** Work instructions **
Below are some records; return each one exactly as written.

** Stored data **
§

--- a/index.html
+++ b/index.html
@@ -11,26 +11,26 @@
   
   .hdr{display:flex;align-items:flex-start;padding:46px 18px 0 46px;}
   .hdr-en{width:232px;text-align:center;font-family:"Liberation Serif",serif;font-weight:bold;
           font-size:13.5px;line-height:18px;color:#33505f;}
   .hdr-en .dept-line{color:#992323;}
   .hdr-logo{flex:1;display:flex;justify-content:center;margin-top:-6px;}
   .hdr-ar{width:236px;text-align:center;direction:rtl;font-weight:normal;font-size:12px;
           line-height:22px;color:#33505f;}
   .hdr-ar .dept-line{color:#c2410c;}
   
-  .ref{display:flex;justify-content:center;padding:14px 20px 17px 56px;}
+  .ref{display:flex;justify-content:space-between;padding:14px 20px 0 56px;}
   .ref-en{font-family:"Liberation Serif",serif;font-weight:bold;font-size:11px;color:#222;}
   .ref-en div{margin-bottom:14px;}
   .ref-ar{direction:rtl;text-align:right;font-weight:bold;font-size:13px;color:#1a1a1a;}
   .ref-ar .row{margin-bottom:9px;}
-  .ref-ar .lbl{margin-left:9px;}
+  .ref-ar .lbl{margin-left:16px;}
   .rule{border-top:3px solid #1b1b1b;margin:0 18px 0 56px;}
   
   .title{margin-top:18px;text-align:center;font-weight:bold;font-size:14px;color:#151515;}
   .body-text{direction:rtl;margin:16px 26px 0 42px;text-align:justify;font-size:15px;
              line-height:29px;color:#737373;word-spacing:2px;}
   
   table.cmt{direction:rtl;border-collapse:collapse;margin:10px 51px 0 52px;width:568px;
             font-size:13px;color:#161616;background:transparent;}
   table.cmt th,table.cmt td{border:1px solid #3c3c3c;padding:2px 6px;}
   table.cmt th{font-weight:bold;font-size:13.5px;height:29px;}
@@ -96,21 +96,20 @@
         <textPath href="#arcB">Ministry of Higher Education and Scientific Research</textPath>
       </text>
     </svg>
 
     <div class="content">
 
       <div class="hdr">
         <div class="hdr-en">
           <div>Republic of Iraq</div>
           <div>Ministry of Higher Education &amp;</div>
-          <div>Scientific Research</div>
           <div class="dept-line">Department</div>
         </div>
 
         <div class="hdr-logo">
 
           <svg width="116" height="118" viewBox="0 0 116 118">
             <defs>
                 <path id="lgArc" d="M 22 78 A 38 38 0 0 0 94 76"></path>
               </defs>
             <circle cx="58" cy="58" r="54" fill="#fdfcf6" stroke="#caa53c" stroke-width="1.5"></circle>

§

** Exercise answer **
--- a/index.html
+++ b/index.html
@@ -11,26 +11,26 @@
   
   .hdr{display:flex;align-items:flex-start;padding:46px 18px 0 46px;}
   .hdr-en{width:232px;text-align:center;font-family:"Liberation Serif",serif;font-weight:bold;
           font-size:13.5px;line-height:18px;color:#33505f;}
   .hdr-en .dept-line{color:#992323;}
   .hdr-logo{flex:1;display:flex;justify-content:center;margin-top:-6px;}
   .hdr-ar{width:236px;text-align:center;direction:rtl;font-weight:normal;font-size:12px;
           line-height:22px;color:#33505f;}
   .hdr-ar .dept-line{color:#c2410c;}
   
-  .ref{display:flex;justify-content:center;padding:14px 20px 17px 56px;}
+  .ref{display:flex;justify-content:space-between;padding:14px 20px 0 56px;}
   .ref-en{font-family:"Liberation Serif",serif;font-weight:bold;font-size:11px;color:#222;}
   .ref-en div{margin-bottom:14px;}
   .ref-ar{direction:rtl;text-align:right;font-weight:bold;font-size:13px;color:#1a1a1a;}
   .ref-ar .row{margin-bottom:9px;}
-  .ref-ar .lbl{margin-left:9px;}
+  .ref-ar .lbl{margin-left:16px;}
   .rule{border-top:3px solid #1b1b1b;margin:0 18px 0 56px;}
   
   .title{margin-top:18px;text-align:center;font-weight:bold;font-size:14px;color:#151515;}
   .body-text{direction:rtl;margin:16px 26px 0 42px;text-align:justify;font-size:15px;
              line-height:29px;color:#737373;word-spacing:2px;}
   
   table.cmt{direction:rtl;border-collapse:collapse;margin:10px 51px 0 52px;width:568px;
             font-size:13px;color:#161616;background:transparent;}
   table.cmt th,table.cmt td{border:1px solid #3c3c3c;padding:2px 6px;}
   table.cmt th{font-weight:bold;font-size:13.5px;height:29px;}
@@ -96,21 +96,20 @@
         <textPath href="#arcB">Ministry of Higher Education and Scientific Research</textPath>
       </text>
     </svg>
 
     <div class="content">
 
       <div class="hdr">
         <div class="hdr-en">
           <div>Republic of Iraq</div>
           <div>Ministry of Higher Education &amp;</div>
-          <div>Scientific Research</div>
           <div class="dept-line">Department</div>
         </div>
 
         <div class="hdr-logo">
 
           <svg width="116" height="118" viewBox="0 0 116 118">
             <defs>
                 <path id="lgArc" d="M 22 78 A 38 38 0 0 0 94 76"></path>
               </defs>
             <circle cx="58" cy="58" r="54" fill="#fdfcf6" stroke="#caa53c" stroke-width="1.5"></circle>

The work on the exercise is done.